ARCHITETTI (MIMETIZZATI) ALL’IKEA

Un noto istituto di ricerca ha stilato una classifica delle cose che, negli ultimi decenni, hanno rivoluzionato il mestiere dell’architetto italiano. Al primo posto si è piazzato l’uso del computer; al secondo la diffusa pratica degli appalti truccati, al terzo posto c’è l’Ikea.

L’Ikea è arrivata in Italia nel 1989, precisamente a Milano, insieme a Jurgen Klinsmann, i CURE all’Arena Civica e la Fiat Croma diesel. Da quel preciso momento in poi il lavoro dell’architetto italiano non è stato mai più lo stesso. Con l’Ikea quell’aura di precisione, conoscenza ed intoccabilità che, in materia di arredo, misurazioni di abitazioni, gusto e stile, apparteneva esclusivamente all’architetto, è diventata di pubblico dominio. L’Ikea ha trasformato tutta la popolazione, anche semiscolarizzata, in potenziali architetti d’interni. Infatti, oggi l’Italia è notoriamente un paese di Santi, poeti, navigatori, rinviati a giudizio, allenatori di calcio e architetti d’interni. In ordine crescente di numerosità.

Tuttavia se il fenomeno Ikea si fosse limitato alla zona del milanese, almeno l’85% della popolazione degli architetti italiani, sarebbe stata al sicuro da scorrette invasioni di campo; invece dopo 25 anni Ikea ha aperto sul territorio italico ben 20 punti vendita, in ogni angolo della penisola, da Gorizia fino a Catania. Finora gli unici deikeizzati sono i sardi, ma solo perchè i designer scandinavi non hanno ancora ben capito come adattare, per dirne giusto due, il tavolino Lack e il letto Malm (notoriamente squadrati) ai nuraghi (notoriamente circolari).
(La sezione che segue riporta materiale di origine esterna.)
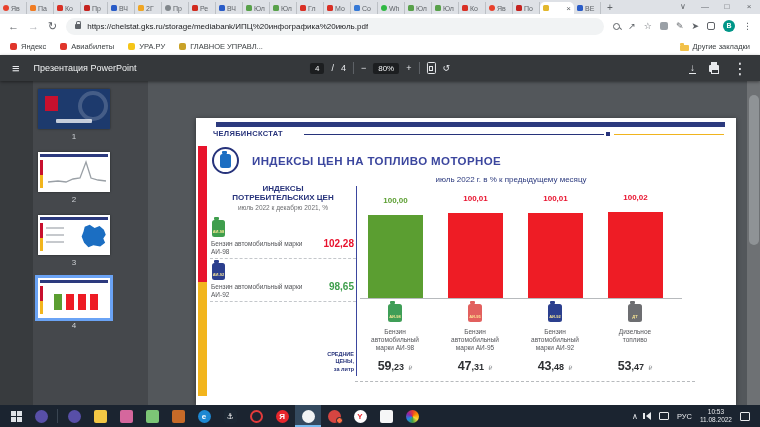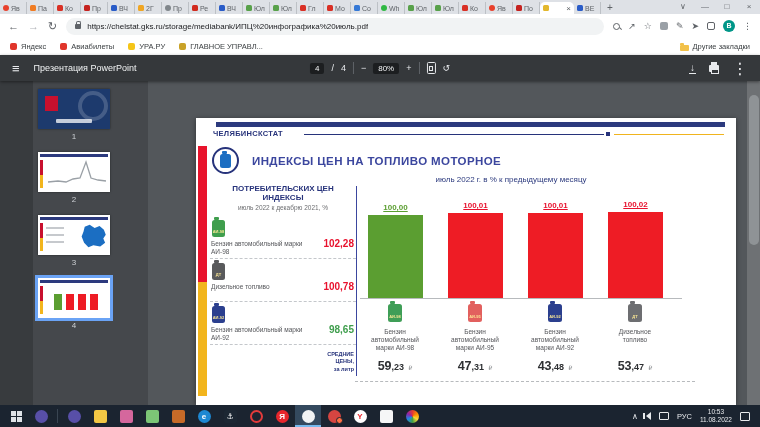--- a/index.html
+++ b/index.html
@@ -441,8 +441,8 @@
 
         <div class="leftpanel">
           <div class="lp-title">
+            <div>ИНДЕКСЫ</div>
             <div>ПОТРЕБИТЕЛЬСКИХ ЦЕН</div>
-            <div>ИНДЕКСЫ</div>
           </div>
           <div class="lp-period">июль 2022 к декабрю 2021, %</div>
           <div class="fuel-items">

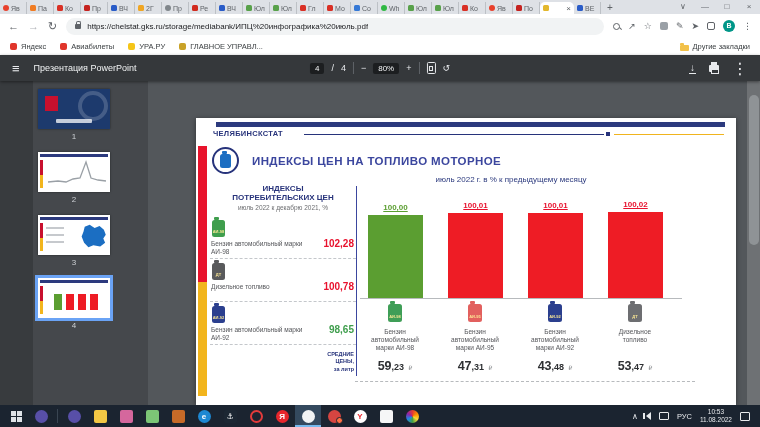--- a/index.html
+++ b/index.html
@@ -117,7 +117,7 @@
   .chartpanel { position:absolute; left:164px; top:66px; right:14px; }
   .bars { display:flex; gap:25px; padding-left:8px; align-items:flex-end; height:115px; width:322px; border-bottom:1.5px solid #b7babd; }
   .bcol { width:55px; display:flex; flex-direction:column; align-items:center; justify-content:flex-end; }
-  .bval { font-size:8px; font-weight:bold; margin-bottom:3px;text-decoration:underline; }
+  .bval { font-size:8px; font-weight:bold; margin-bottom:10px; }
   .bar { width:55px; }
   .chartlabels { display:flex; margin-left:-5px; margin-top:3px; }
   .ccell { width:80px; text-align:center; }

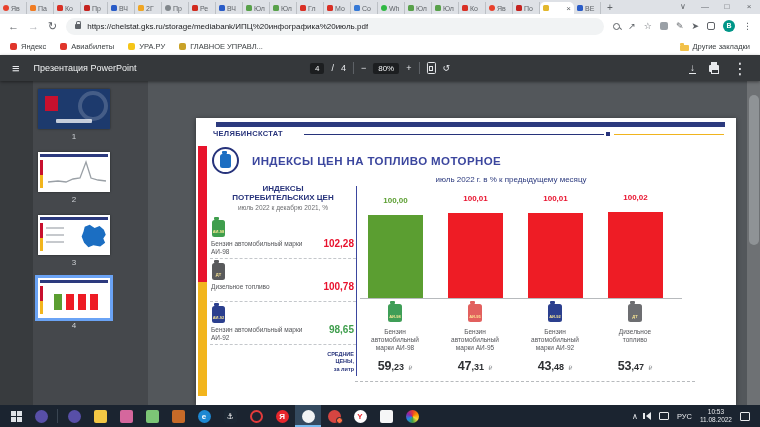--- a/index.html
+++ b/index.html
@@ -455,13 +455,6 @@
                 <div class="fuel-val" style="color: rgb(232, 17, 45);">102,28</div>
               </div>
 
-              <div class="fuel-item">
-                <span class="can" style="background: rgb(89, 90, 92);">
-                  <b>ДТ</b>
-                </span>
-                <div class="fuel-name">Дизельное топливо</div>
-                <div class="fuel-val" style="color: rgb(232, 17, 45);">100,78</div>
-              </div>
 
 
               <div class="fuel-item">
E poi anche perchè la Sardegna è troppo umida e il truciolato non è adatto.

Nel corso degli anni gli architetti italiani, acquisita la consapevolezza di non poter sconfiggere l’Ikea sul terreno della semplice concorrenza, hanno provato ad allearvicisi, visitandola in principio con compassionevole comprensione, poi con interessata circospezione, quindi con professionale complicità. Fino a considerarla una possibilità. Come l’aglio nella carbonara.
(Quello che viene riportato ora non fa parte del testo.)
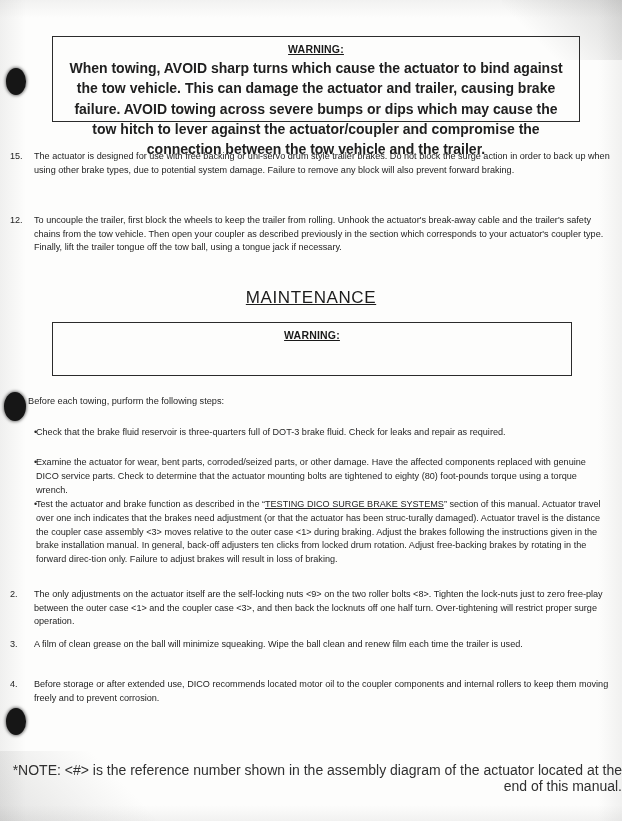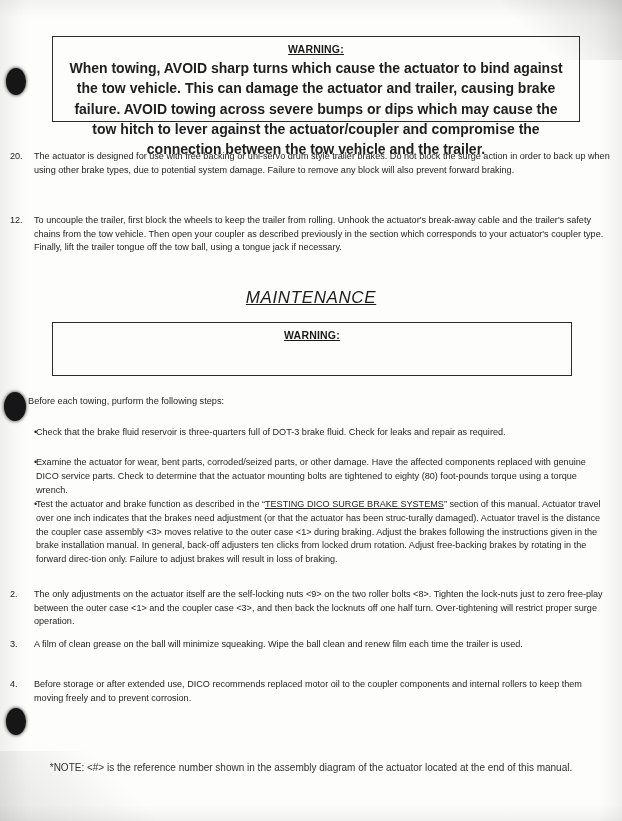--- a/index.html
+++ b/index.html
@@ -203,7 +203,7 @@
   </div>
 
   <div class="numbered" id="item-11">
-    <span class="num">20.</span>
+    <span class="num">15.</span>
     <span class="txt">The actuator is designed for use with free backing or uni-servo drum style trailer brakes.  Do not block the surge action in order to back up when using other brake types, due to potential system damage.  Failure to remove any block will also prevent forward braking.</span>
   </div>
 

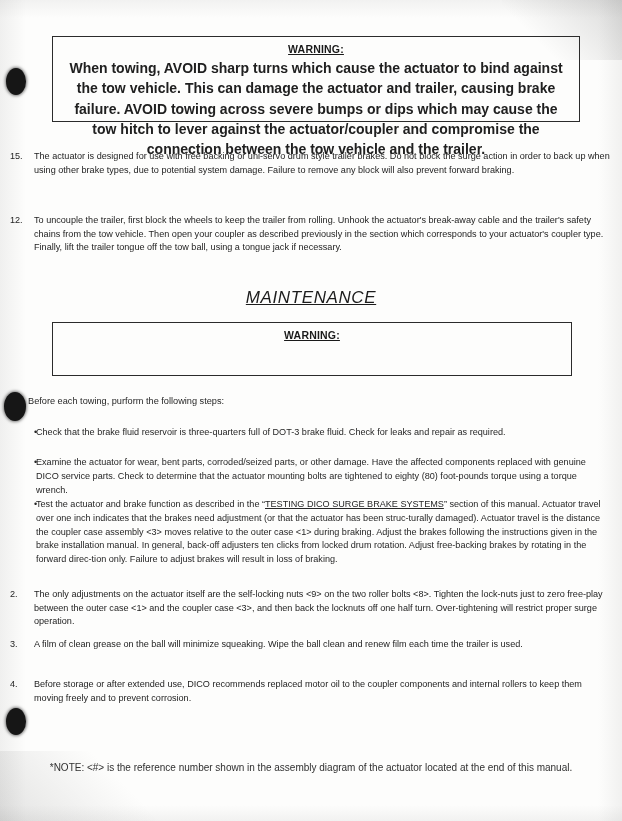--- a/index.html
+++ b/index.html
@@ -127,7 +127,6 @@
     letter-spacing: 0.6px;
     text-decoration: underline;
     color: #1c1c1c;
-    font-style: italic;
   }
 
   .intro-line {

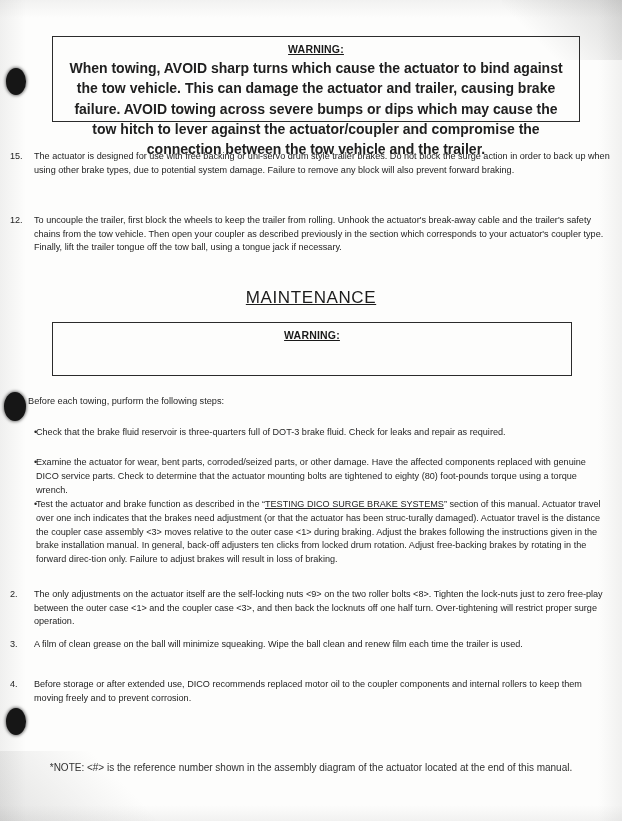--- a/index.html
+++ b/index.html
@@ -246,7 +246,7 @@
 
   <div class="numbered" id="item-4">
     <span class="num">4.</span>
-    <span class="txt">Before storage or after extended use, DICO recommends replaced motor oil to the coupler components and internal rollers to keep them moving freely and to prevent corrosion.</span>
+    <span class="txt">Before storage or after extended use, DICO recommends located motor oil to the coupler components and internal rollers to keep them moving freely and to prevent corrosion.</span>
   </div>
 
   <div class="footnote">*NOTE: &lt;#&gt; is the reference number shown in the assembly diagram of the actuator located at the end of this manual.</div>

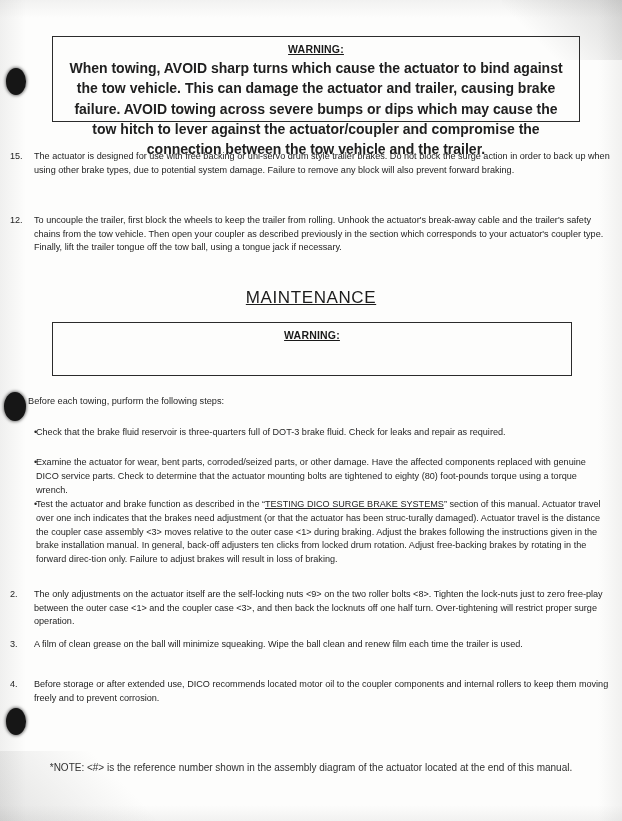--- a/index.html
+++ b/index.html
@@ -167,8 +167,8 @@
     left: 0;
     top: 762px;
     width: 622px;
-    text-align: center;
-    font-size: 10px;
+    text-align: right;
+    font-size: 14px;
     color: #303030;
   }
   .page-number {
Molti architetti, se interrogati, sostengono di non frequentare l’Ikea. Invece, in fondo, agli architetti piace scorrazzare nei negozi Ikea e nonostante provino sempre a mimetizzarsi tra i comuni clienti, ci sono almeno cinque comportamenti che tradiscono un architetto all’Ikea:

1)      Non prende mai il metro di carta dagli opportuni dispenser poichè effettua misurazioni “ad occhio” fidandosi dell’esperienza. In compenso l’architetto ogni volta porta a casa un numero spropositato di matite, con la scusa che “sempre servono”.

2)      Quando passa dinanzi al banco “progettazione” guarda la postazione con un espressione disgustata. Se la postazione è occupata da un addetto, l’architetto lo guarda con commiserazione mista a disprezzo. Se poi lui stesso è costretto ad utilizzare il cad per comporre, ad esempio, una cucina, prima si vanta di sapere manovrare con destrezza ogni tipo di piattaforma, dopodichè dopo qualche minuto di tentativi, bestemmia forte lamentandosi che “questi sono programmi per bambini” e abbandona il banco.

3)      Avvicinandosi ad un elemento d’arredo non si limita a scrutarlo con attenzione ma lo picchietta con le nocche delle dita per capirne la consistenza, dopodichè, di solito, torna indietro scrollando il capo a testa bassa, farfugliando frasi tipo “lo sapevo”, “che ti avevo detto”, “no, no, non va bene, è roba scadente”.

4)      Al reparto illuminazione compra sempre le pile perchè gli servono per il Disto, la macchina fotografica reflex o i telecomandi di casa. E non si ricorda mai se ne ha ancora, infatti a casa ne ha una scorta così grande che da solo potrebbe illuminare l’Abruzzo.

5)      Passa almeno la metà del tempo a sua disposizione nell’”Angolo delle occasioni”, convinto, unico tra migliaia di clienti, di poter fare l’affare del giorno. Non compra mai niente ma tutte le volte ci torna fiducioso.

E comunque l’aglio nella carbonara non ci va. Al massimo il parmigiano.